I think Chinese - and Indian - investment in Africa is one of the great untold stories of this decade. After cold war struggles for the love of unaligned nations, it seems that the US has stopped courting African nations. China hasn’t, and the politics of African nations may start being shaped by China’s interest in natural resources. We’re already seeing Chinese influence in Zambia’s electoral politics. I think there are economic and strategic reasons for the US to continue pursuing new relationships with African nations, and I think China is taking an opportunity the US and Europe are currently missing. So I think it’s great that some media outlets are taking the story seriously. I’d like to see the coverage take on a bit more nuance and a bit less China-bashing, but I am grateful to reporters who are taking the story seriously.

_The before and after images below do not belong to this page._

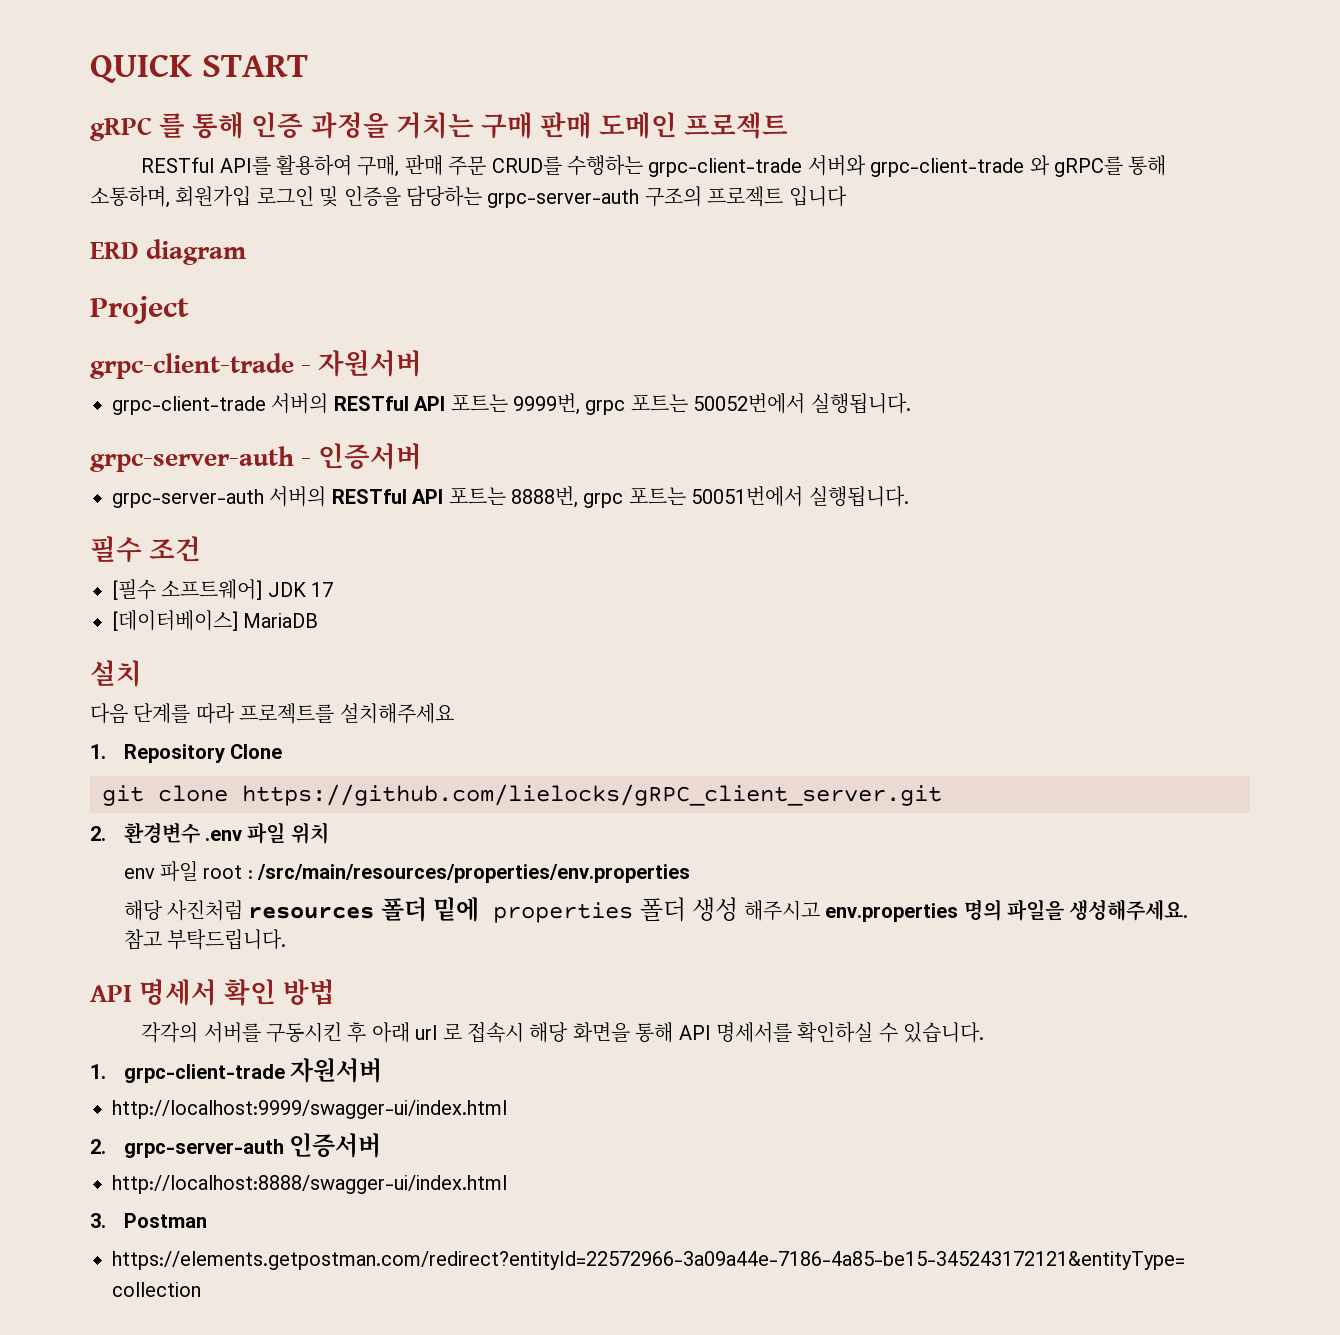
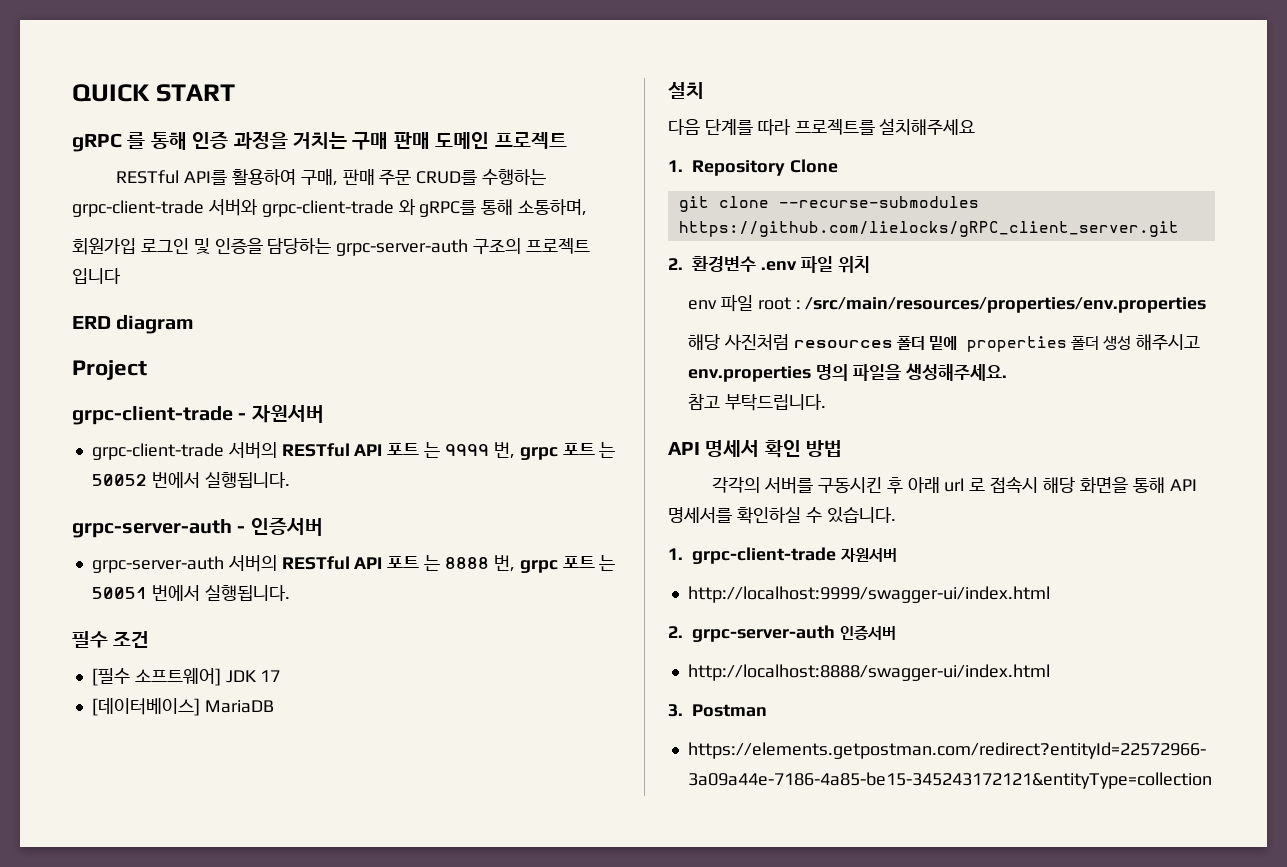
- RESTful API를 활용하여 구매, 판매 주문 CRUD를 수행하는 grpc-client-trade 서버와 grpc-client-trade 와 gRPC를 통해 소통하며, 회원가입 로그인 및 인증을 담당하는 grpc-server-auth 구조의 프로젝트 입니다
+ RESTful API를 활용하여 구매, 판매 주문 CRUD를 수행하는 grpc-client-trade 서버와 grpc-client-trade 와 gRPC를 통해 소통하며,
+ 회원가입 로그인 및 인증을 담당하는 grpc-server-auth 구조의 프로젝트 입니다
- grpc-client-trade 서버의 RESTful API 포트는 9999번, grpc 포트는 50052번에서 실행됩니다.
+ grpc-client-trade 서버의 RESTful API 포트 는 9999 번, grpc 포트 는 50052 번에서 실행됩니다.
- grpc-server-auth 서버의 RESTful API 포트는 8888번, grpc 포트는 50051번에서 실행됩니다.
+ grpc-server-auth 서버의 RESTful API 포트 는 8888 번, grpc 포트 는 50051 번에서 실행됩니다.
- git clone https://github.com/lielocks/gRPC_client_server.git
+ git clone --recurse-submodules https://github.com/lielocks/gRPC_client_server.git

You mentioned in your blog on the Digital Citizen Indaba conference that you would really like to see a truly representative continent-wide African blogging conference. What do you feel is needed? What are the impediments to achieving it?
The ethos of blogging suggests that you can’t have a conference of bloggers without a radically open policy on attendence. David Winer set the tone with his blogging “unconferences”, with no invited speakers and an attendance policy that let anyone sign up to come for a very low cost.The complication for this model with an African blogger conference is the cost - travel on the African continent isn’t cheap, and many bloggers don’t have the means to make it to Grahamstown or Nairobi, so any conference is going to need to provide substantial scholarship funding. This then raises issues of who gets scholarships and who doesn’t, which was one of the questions raised about the Digital Citizen Indaba.
I think it’s critically important that we have a gathering of African bloggers to talk about the issues bloggers on the continent face, ways blogs can expand to a larger readerbase, ways more people can find their voices online. I’d like to see it organized by Africans around the continent and in the diaspora, and I hope that other bloggers from around the world would have a chance to participate as well.